Remembering and paraphrasing my friend and elder Tété-Michel Kpomassie, (as it appears in different translations of An African in Greenland): “I did not go to Greenland to discover a land, but to meet a people—and I found human beings where others had only seen ice.”
The real question is not whether Greenland should be Danish, European, or American. The real question—conveniently avoided—is: What do the Inuit want? Independence? Continued association? Something else entirely? And if Trump “buys” Greenland, who gets the money? The Danish state? That would be colonialism squared.
As Tété-Michel said it again well again and repeated to me: “The cold was not the hardest thing in Greenland. The hardest thing was realizing how invisible its people were to the world.”
But here’s the twist; when Greenland stops being European, some of us won’t cry. Because Europe’s sudden moral outrage is less about justice and more about losing exclusive access.

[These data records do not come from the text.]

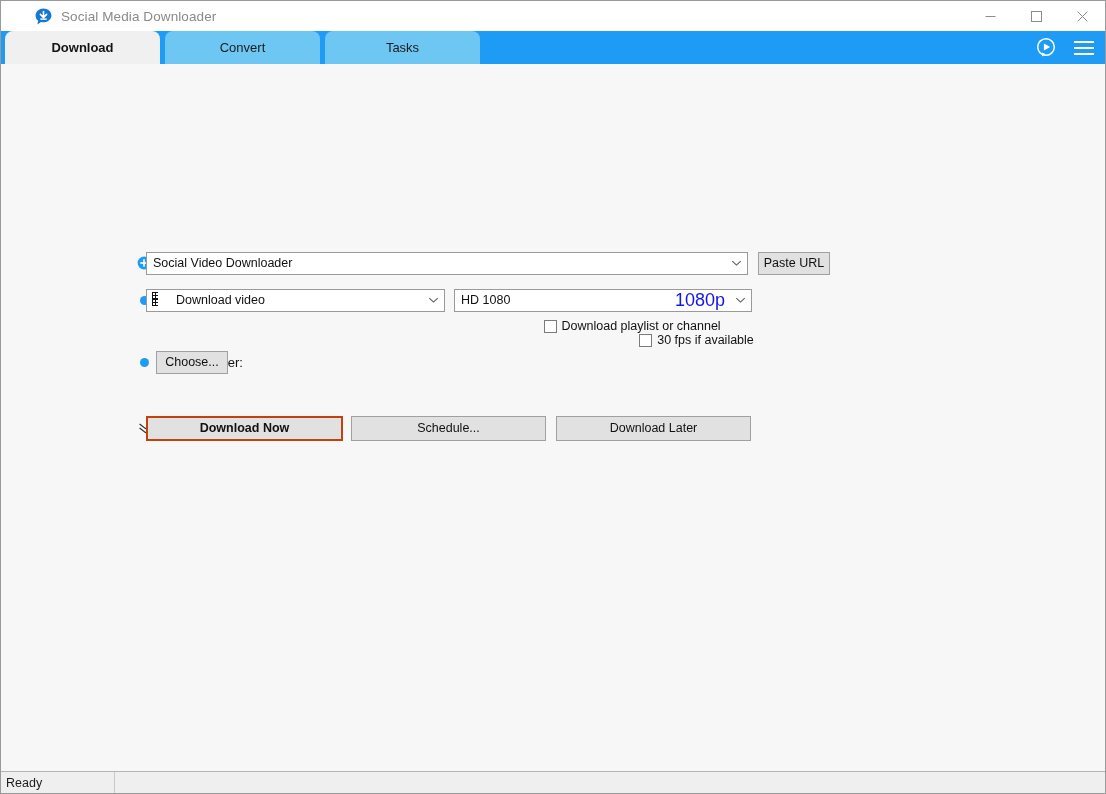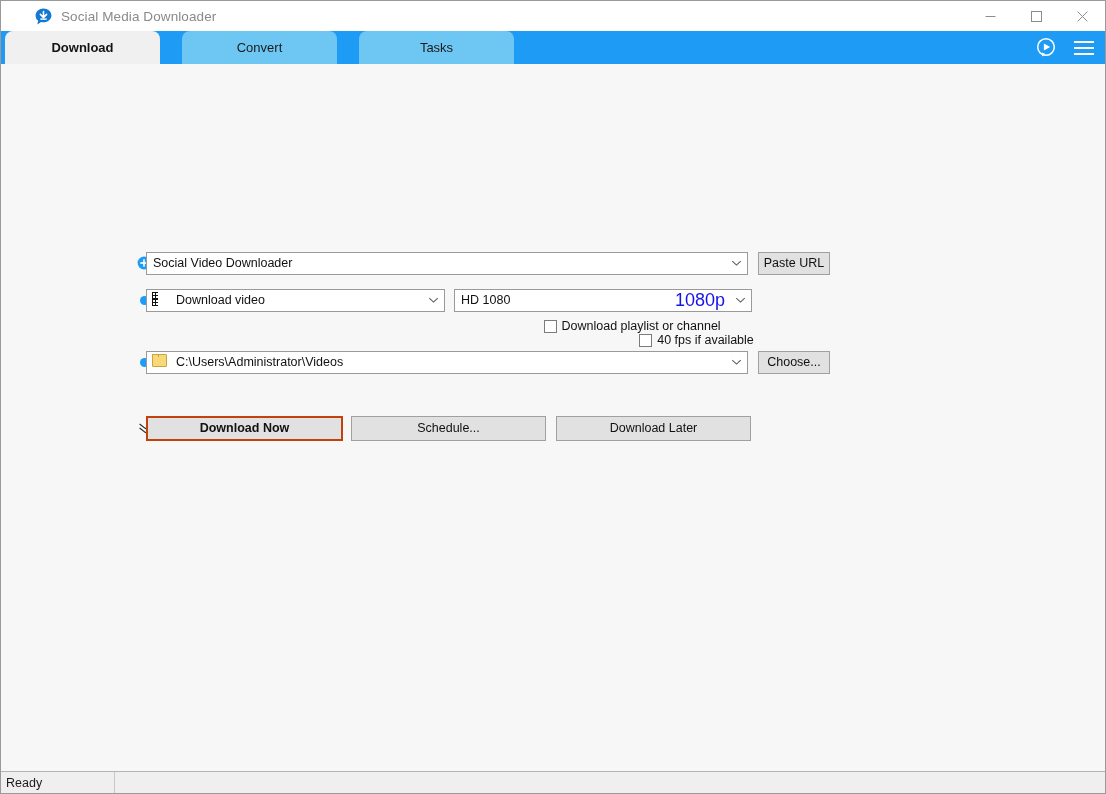"Download" #tab-strip { gap: 17px -> none }
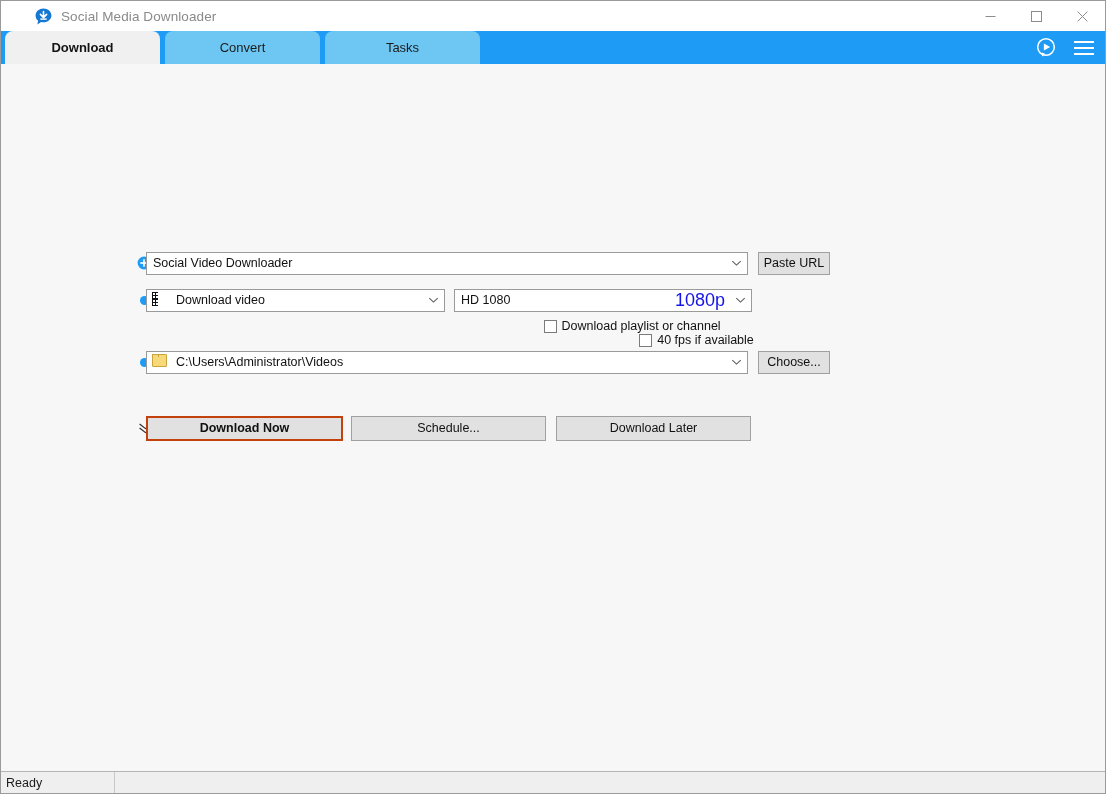"40 fps if available" span { text: 40 -> 30 }
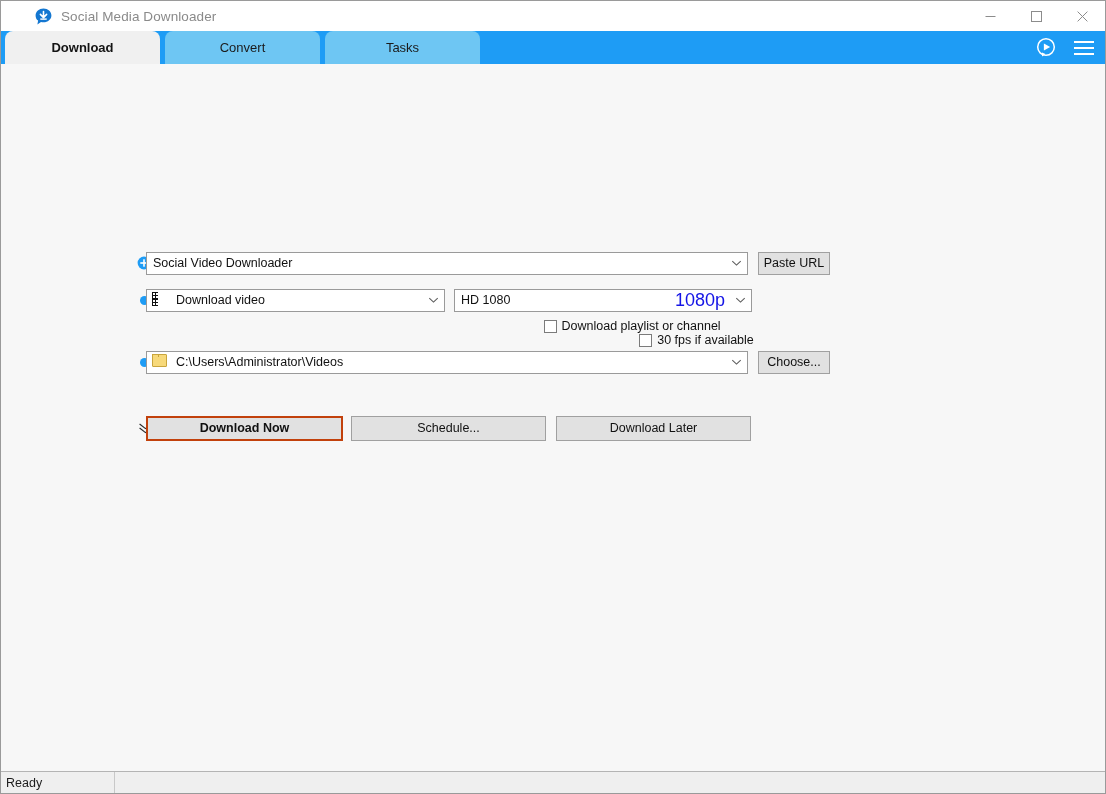"C:\Users\Administrator\Videos" div.combo { html: <div> <span> <span><span></span><span></span></span> </span> <span>C:\Users\Administrator\Videos</span> <span> <svg> <path></path> </svg> </span> </div> -> none }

Trump, of course, doesn’t stop at Greenland. In the same breath, he proposes ethnic cleansing in Gaza—two million people displaced to create a Riviera for investors—and blames plane crashes on diversity. No evidence. No shame. Just noise. This isn’t madness. It’s strategy.
Steve Bannon explained it back in 2018: flood the zone. Three scandals a day. Overwhelm the public. Kill critical thinking by saturation. By the time you process the last outrage, the next one is already law, policy, or profit.
So yes, feeling stunned is normal. That’s the point.
Greenland isn’t a scandal. It’s a stress test. It reveals structural racism, colonial continuity, and the hierarchy of power that Europe pretends ended in 1945. Trump isn’t breaking the system. He’s saying the quiet parts out loud.
And Europe doesn’t know whether to laugh, protest, or salute—because for the first time in a long time, the mirror is facing the right direction.